The blind songwriter, Fanny Crosby, was asked if there was anything worse than being blind. She replied, “Yes, to have sight and no vision.” Much of today’s church has the problem of being able to see physically but not spiritually. The Lord Jesus addressed that malady in John 4. He had just saved the woman at the well, and she had gone into Samaria to say, “Come, see a man, which told me all things that ever I did: is not this the Christ?” No sooner had she departed then the disciples said to Jesus, “Master, eat.”
In response to the disciples’ kind but carnal invitation, “Jesus saith unto them, My meat is to do the will of him that sent me, and to finish his work. Say not ye, There are yet four months, and then cometh harvest? behold, I say unto you, Lift up your eyes, and look on the fields; for they are white already to harvest” (John 4:34–35).

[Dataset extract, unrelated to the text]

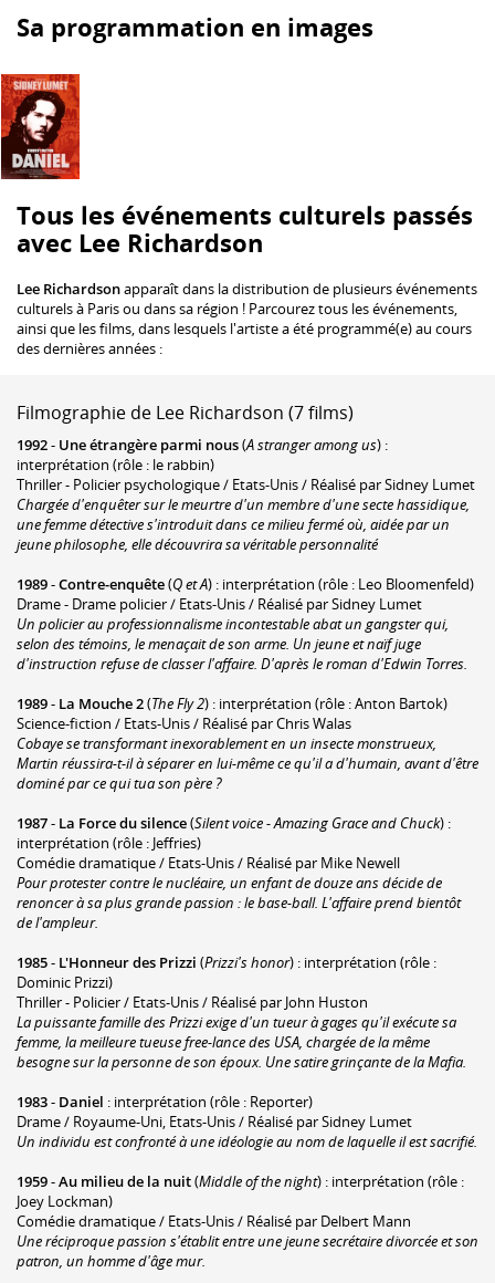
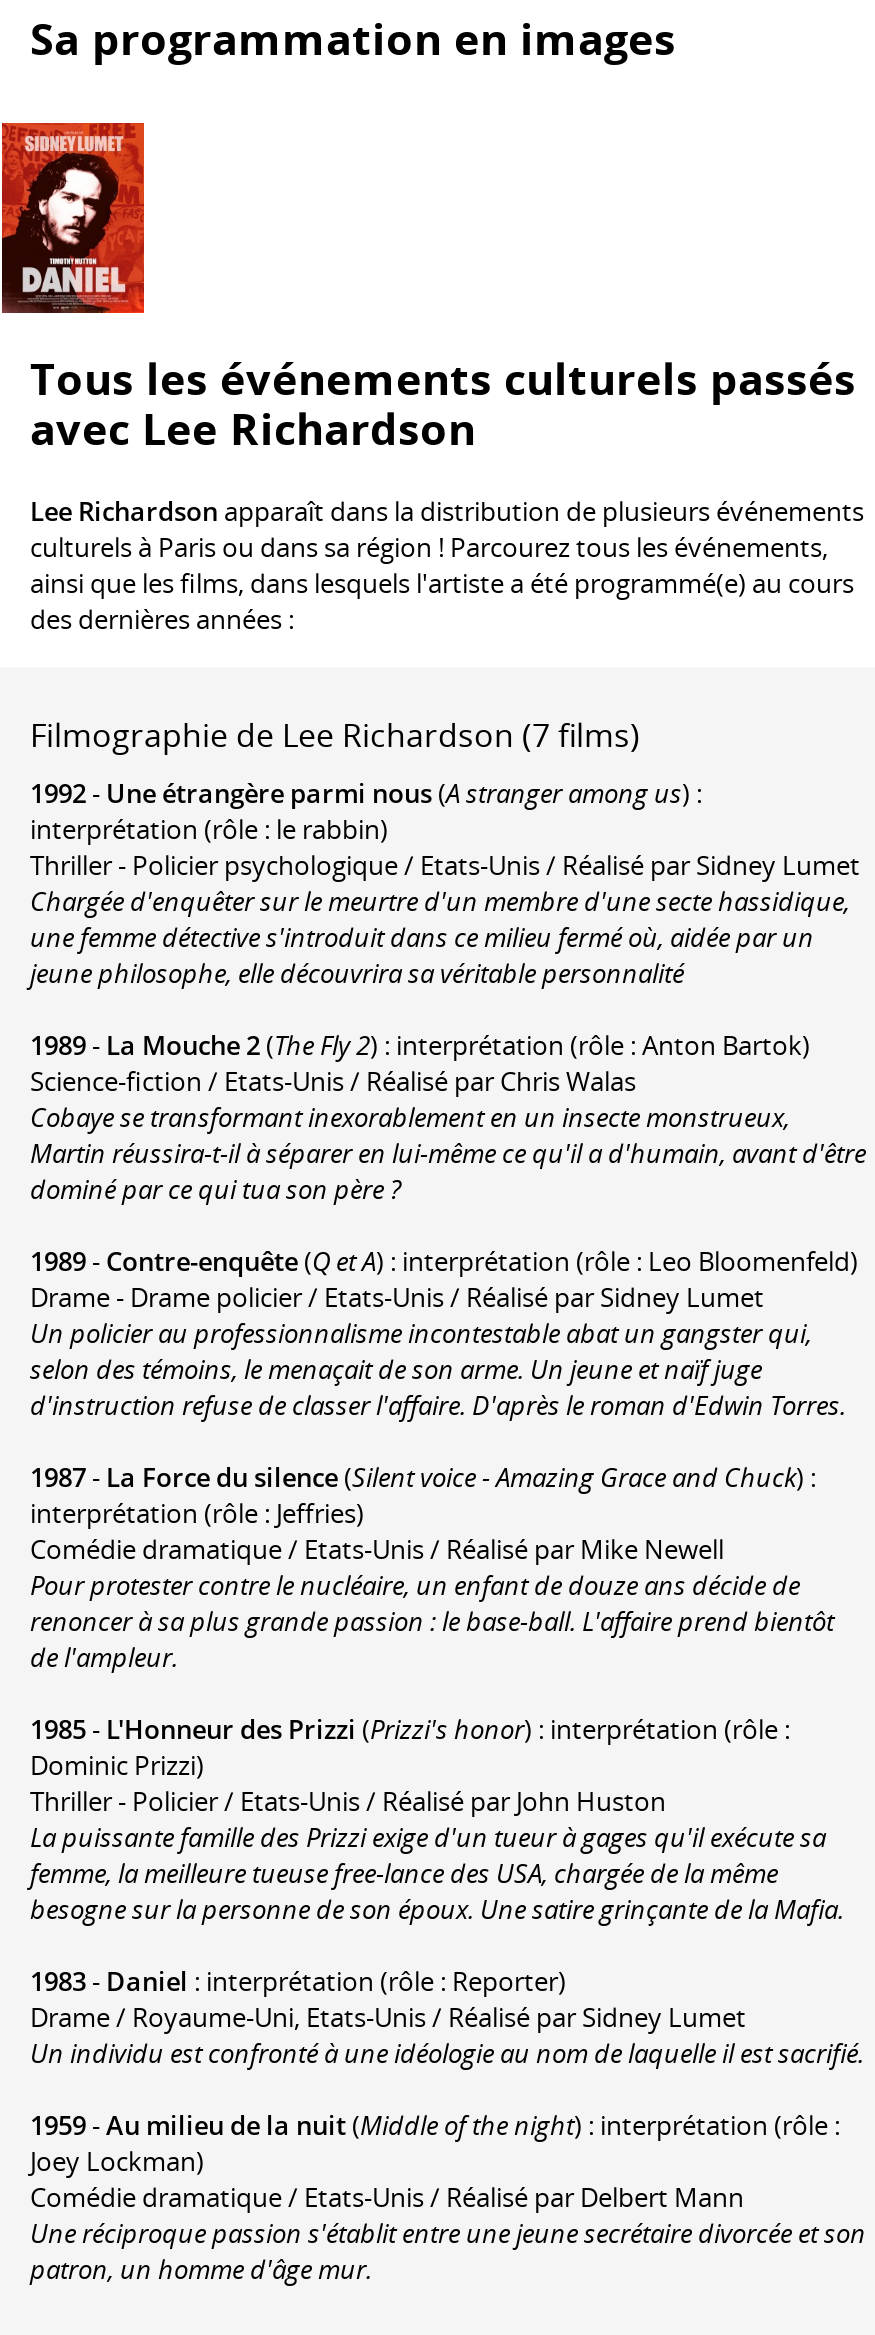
moved [17,574,474,673] -> [30,1243,858,1423]: 1989 - Contre-enquête (Q et A) : interprétation (rôle : Leo Bloomenfeld) | Drame - Drame policier / Etats-Unis / Réalisé par Sidney Lumet | Un policier au professionnalisme incontestable abat un gangster qui, | selon des témoins, le menaçait de son arme. Un jeune et naïf juge | d'instruction refuse de classer l'affaire. D'après le roman d'Edwin Torres.
moved [17,693,478,793] -> [30,1027,866,1207]: 1989 - La Mouche 2 (The Fly 2) : interprétation (rôle : Anton Bartok) | Science-fiction / Etats-Unis / Réalisé par Chris Walas | Cobaye se transformant inexorablement en un insecte monstrueux, | Martin réussira-t-il à séparer en lui-même ce qu'il a d'humain, avant d'être | dominé par ce qui tua son père ?

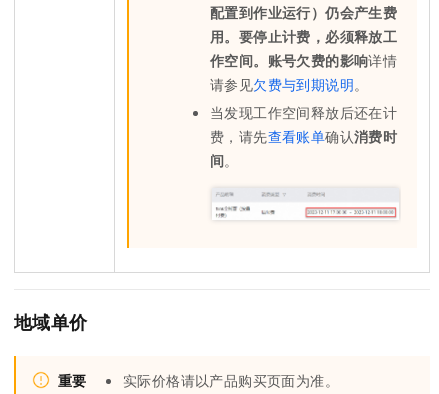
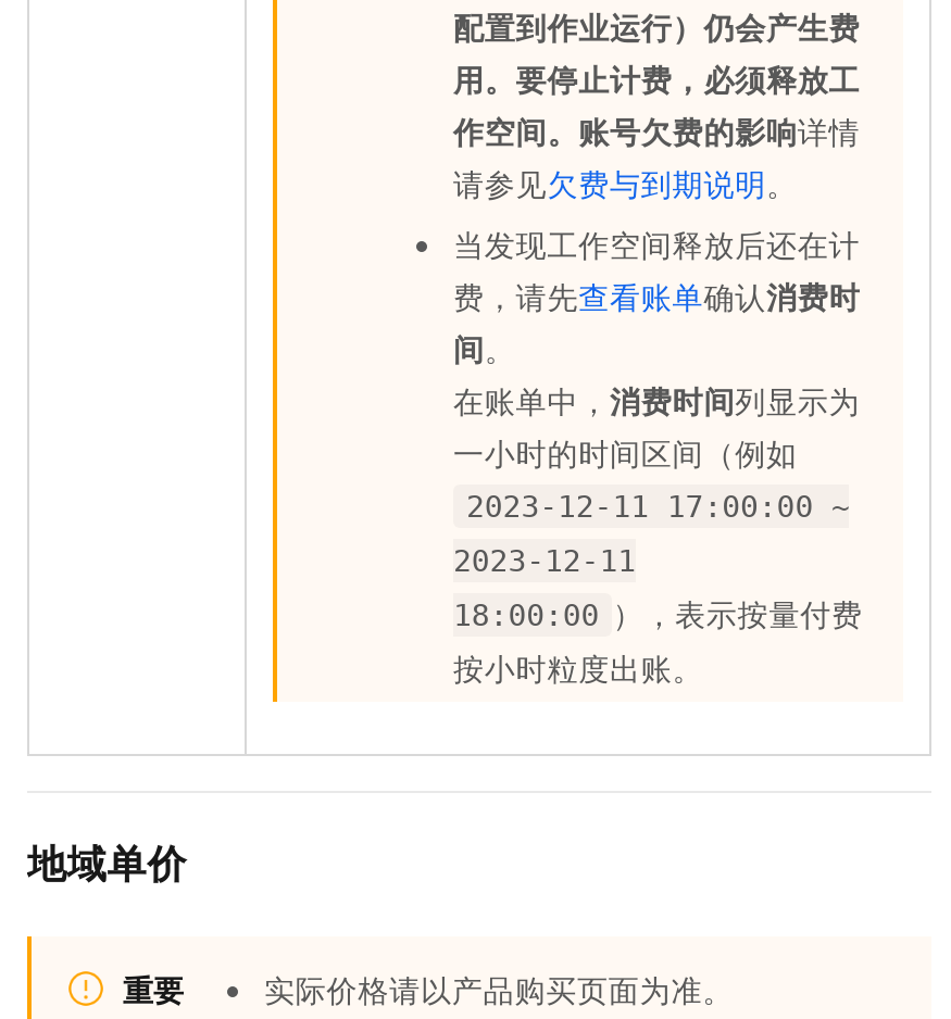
none -> [453,378,863,689] 在账单中，消费时间列显示为 | 一小时的时间区间（例如 | 2023-12-11 17:00:00 ~ | 2023-12-11 | 18:00:00 ），表示按量付费 | 按小时粒度出账。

The concern of the disciples was meat, but the focus of the Saviour was men. Their interest was supper, His interest was souls. He told them to stop looking down at a temporal meal, and look up at the eternal multitudes. At that very moment, the woman had the entire town following her as she was coming to Jesus.
We preachers must lift up our eyes and help the believers we preach to catch the harvest vision. When Jesus told his disciples to look, He was exhorting them to look closely and perceive. Here are three aspects our Lord wants us to see about the harvest:
The Immediacy of the Harvest
Jesus said the harvest is white, meaning that it is ready to be harvested now. When grain is ripe, it turns a yellow or light color, meaning it is ready to be harvested. Jesus and His disciples could see the Samaritans approaching; they were the fields that were white unto harvest.
Paul Rader used to tell the story of a great wheat harvest in Australia that rotted in the fields during World War I. Because so many men had responded to the call of the military, nobody was left to gather in the grain harvest. It was a case of “reap or rot” as Rader pointed out. If you only preach in America, this may be hard for you to believe. Travel with me to many foreign countries and the story of Jesus will come alive. In recent trips to both Cambodia and Uganda, the response to the Gospel has been overwhelming. Though the harvest in America may seem to be slim, many places on this globe are ready to reap.
God’s commands to evangelize in Matthew 28:19–20, Mark 16:15, Acts 1:8, etc. are all to be carried out immediately. Though spoken almost two thousand years ago, today’s disciples are to be busy about the Father’s business (Luke 2:49). Paul was right when he exhorted, “And that, knowing the time, that now it is high time to awake out of sleep: for now is our salvation nearer than when we believed” (Romans 13:11).
After a friend of mine preached the Gospel in an African village, a man received Christ and was joyful yet burdened. He looked at the preacher and said, “Why did you not come to our village sooner? Both my mother and father have died and gone to the Hell you just spoke of.” Death does not wait!